> Description of the task:
Reproduce the data exactly and drop any pictures it holds.

(Before-and-after change data)

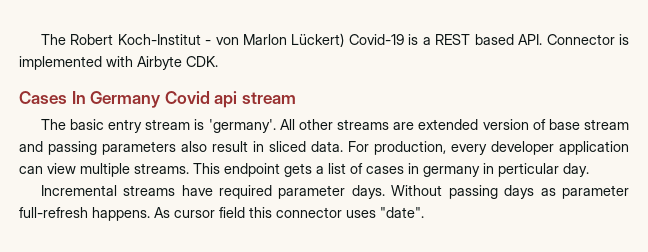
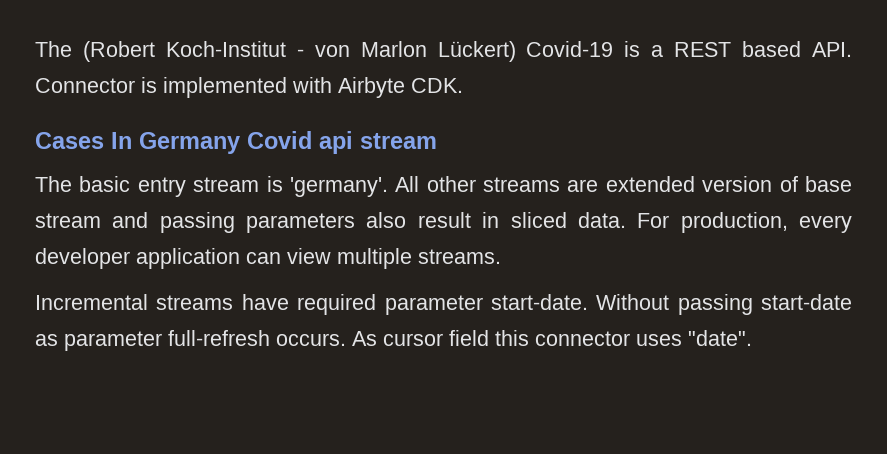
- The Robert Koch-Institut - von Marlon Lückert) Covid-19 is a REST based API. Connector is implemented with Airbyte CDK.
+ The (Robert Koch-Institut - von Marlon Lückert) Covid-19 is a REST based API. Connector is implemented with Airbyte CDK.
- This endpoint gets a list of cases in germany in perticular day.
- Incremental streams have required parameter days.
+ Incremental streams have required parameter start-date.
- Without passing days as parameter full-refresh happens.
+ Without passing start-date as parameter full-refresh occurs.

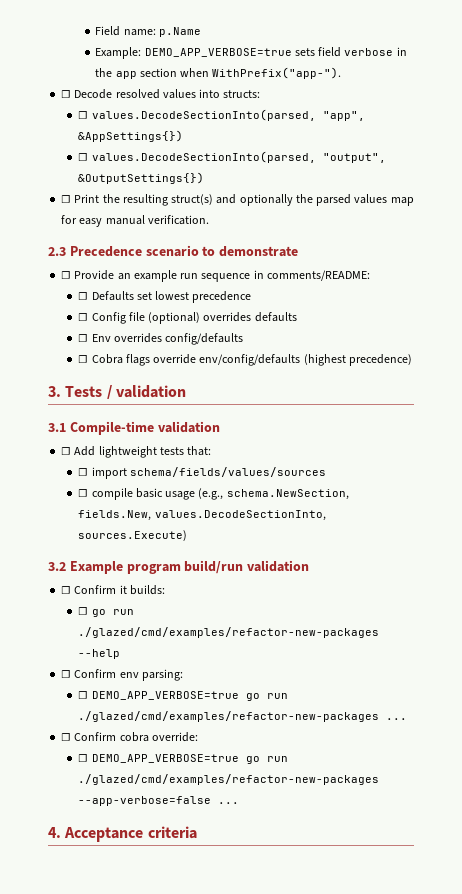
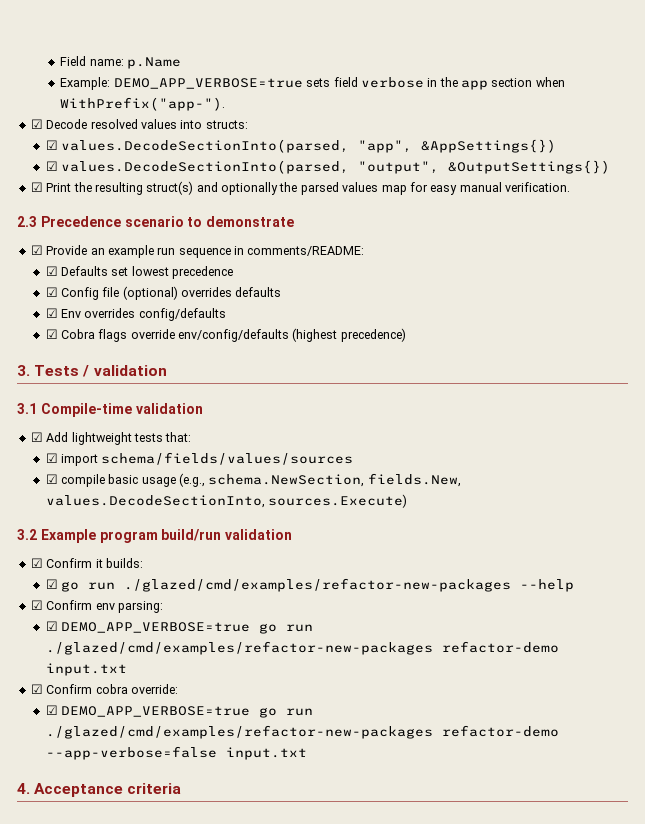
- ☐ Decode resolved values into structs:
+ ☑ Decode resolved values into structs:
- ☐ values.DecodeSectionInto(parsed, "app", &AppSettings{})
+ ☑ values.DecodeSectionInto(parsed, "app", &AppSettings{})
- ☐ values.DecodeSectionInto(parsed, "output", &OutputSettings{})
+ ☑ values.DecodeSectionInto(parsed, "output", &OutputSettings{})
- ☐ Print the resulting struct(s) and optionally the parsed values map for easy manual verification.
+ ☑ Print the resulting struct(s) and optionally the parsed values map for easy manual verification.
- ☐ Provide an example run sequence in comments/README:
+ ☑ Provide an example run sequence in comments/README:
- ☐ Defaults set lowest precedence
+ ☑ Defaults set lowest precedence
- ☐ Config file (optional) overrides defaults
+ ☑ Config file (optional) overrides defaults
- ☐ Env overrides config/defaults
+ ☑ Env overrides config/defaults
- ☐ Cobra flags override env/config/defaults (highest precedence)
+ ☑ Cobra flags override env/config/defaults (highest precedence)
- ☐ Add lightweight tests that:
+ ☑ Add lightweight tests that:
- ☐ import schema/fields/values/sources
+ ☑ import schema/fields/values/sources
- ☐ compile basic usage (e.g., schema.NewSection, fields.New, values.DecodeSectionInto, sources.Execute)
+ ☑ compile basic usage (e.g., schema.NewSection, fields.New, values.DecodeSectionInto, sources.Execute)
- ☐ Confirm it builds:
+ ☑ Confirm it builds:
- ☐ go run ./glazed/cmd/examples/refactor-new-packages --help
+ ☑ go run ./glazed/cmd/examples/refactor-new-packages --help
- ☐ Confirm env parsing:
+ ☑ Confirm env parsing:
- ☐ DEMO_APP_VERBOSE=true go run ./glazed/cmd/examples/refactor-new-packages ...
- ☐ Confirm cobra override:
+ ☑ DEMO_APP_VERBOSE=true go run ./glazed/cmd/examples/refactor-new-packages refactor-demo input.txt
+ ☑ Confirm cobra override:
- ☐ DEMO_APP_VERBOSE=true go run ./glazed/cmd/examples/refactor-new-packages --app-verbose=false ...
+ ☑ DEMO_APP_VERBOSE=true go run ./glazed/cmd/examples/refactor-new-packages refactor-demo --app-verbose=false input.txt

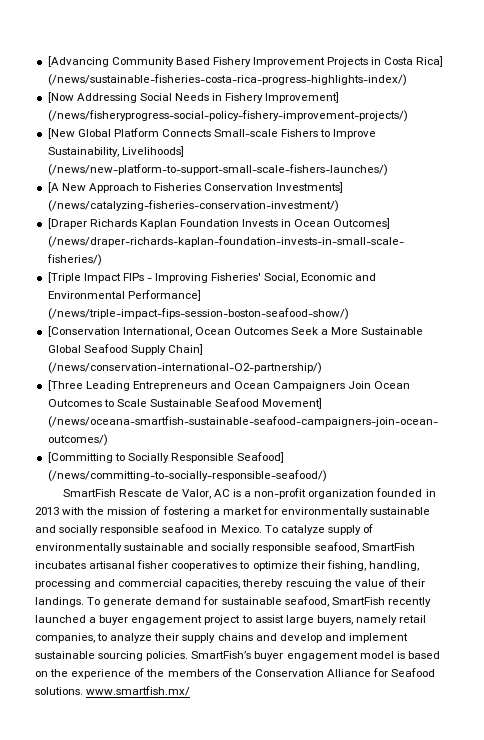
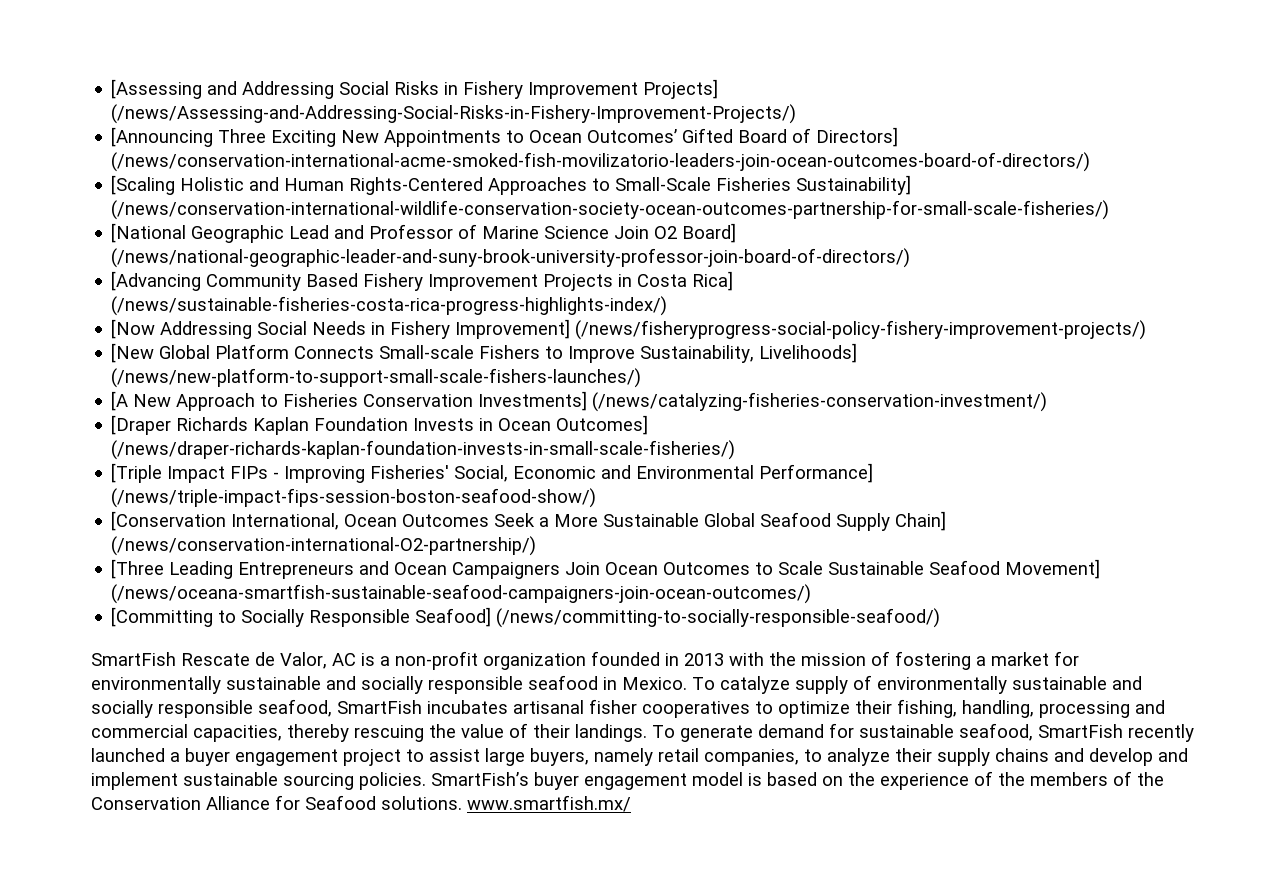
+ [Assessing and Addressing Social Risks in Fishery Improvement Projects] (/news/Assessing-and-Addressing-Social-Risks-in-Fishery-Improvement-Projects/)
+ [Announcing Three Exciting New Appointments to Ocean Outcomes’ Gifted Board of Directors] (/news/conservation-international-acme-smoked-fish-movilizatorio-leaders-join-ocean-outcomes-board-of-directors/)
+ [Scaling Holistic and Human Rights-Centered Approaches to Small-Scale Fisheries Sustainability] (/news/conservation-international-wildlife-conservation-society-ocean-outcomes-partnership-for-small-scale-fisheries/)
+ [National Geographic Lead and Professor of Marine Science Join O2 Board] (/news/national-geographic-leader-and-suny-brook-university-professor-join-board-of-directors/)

> Exercise output:
- The Robert Koch-Institut - von Marlon Lückert) Covid-19 is a REST based API. Connector is implemented with Airbyte CDK.
+ The (Robert Koch-Institut - von Marlon Lückert) Covid-19 is a REST based API. Connector is implemented with Airbyte CDK.
- This endpoint gets a list of cases in germany in perticular day.
- Incremental streams have required parameter days.
+ Incremental streams have required parameter start-date.
- Without passing days as parameter full-refresh happens.
+ Without passing start-date as parameter full-refresh occurs.

- ☐ Decode resolved values into structs:
+ ☑ Decode resolved values into structs:
- ☐ values.DecodeSectionInto(parsed, "app", &AppSettings{})
+ ☑ values.DecodeSectionInto(parsed, "app", &AppSettings{})
- ☐ values.DecodeSectionInto(parsed, "output", &OutputSettings{})
+ ☑ values.DecodeSectionInto(parsed, "output", &OutputSettings{})
- ☐ Print the resulting struct(s) and optionally the parsed values map for easy manual verification.
+ ☑ Print the resulting struct(s) and optionally the parsed values map for easy manual verification.
- ☐ Provide an example run sequence in comments/README:
+ ☑ Provide an example run sequence in comments/README:
- ☐ Defaults set lowest precedence
+ ☑ Defaults set lowest precedence
- ☐ Config file (optional) overrides defaults
+ ☑ Config file (optional) overrides defaults
- ☐ Env overrides config/defaults
+ ☑ Env overrides config/defaults
- ☐ Cobra flags override env/config/defaults (highest precedence)
+ ☑ Cobra flags override env/config/defaults (highest precedence)
- ☐ Add lightweight tests that:
+ ☑ Add lightweight tests that:
- ☐ import schema/fields/values/sources
+ ☑ import schema/fields/values/sources
- ☐ compile basic usage (e.g., schema.NewSection, fields.New, values.DecodeSectionInto, sources.Execute)
+ ☑ compile basic usage (e.g., schema.NewSection, fields.New, values.DecodeSectionInto, sources.Execute)
- ☐ Confirm it builds:
+ ☑ Confirm it builds:
- ☐ go run ./glazed/cmd/examples/refactor-new-packages --help
+ ☑ go run ./glazed/cmd/examples/refactor-new-packages --help
- ☐ Confirm env parsing:
+ ☑ Confirm env parsing:
- ☐ DEMO_APP_VERBOSE=true go run ./glazed/cmd/examples/refactor-new-packages ...
- ☐ Confirm cobra override:
+ ☑ DEMO_APP_VERBOSE=true go run ./glazed/cmd/examples/refactor-new-packages refactor-demo input.txt
+ ☑ Confirm cobra override:
- ☐ DEMO_APP_VERBOSE=true go run ./glazed/cmd/examples/refactor-new-packages --app-verbose=false ...
+ ☑ DEMO_APP_VERBOSE=true go run ./glazed/cmd/examples/refactor-new-packages refactor-demo --app-verbose=false input.txt

+ [Assessing and Addressing Social Risks in Fishery Improvement Projects] (/news/Assessing-and-Addressing-Social-Risks-in-Fishery-Improvement-Projects/)
+ [Announcing Three Exciting New Appointments to Ocean Outcomes’ Gifted Board of Directors] (/news/conservation-international-acme-smoked-fish-movilizatorio-leaders-join-ocean-outcomes-board-of-directors/)
+ [Scaling Holistic and Human Rights-Centered Approaches to Small-Scale Fisheries Sustainability] (/news/conservation-international-wildlife-conservation-society-ocean-outcomes-partnership-for-small-scale-fisheries/)
+ [National Geographic Lead and Professor of Marine Science Join O2 Board] (/news/national-geographic-leader-and-suny-brook-university-professor-join-board-of-directors/)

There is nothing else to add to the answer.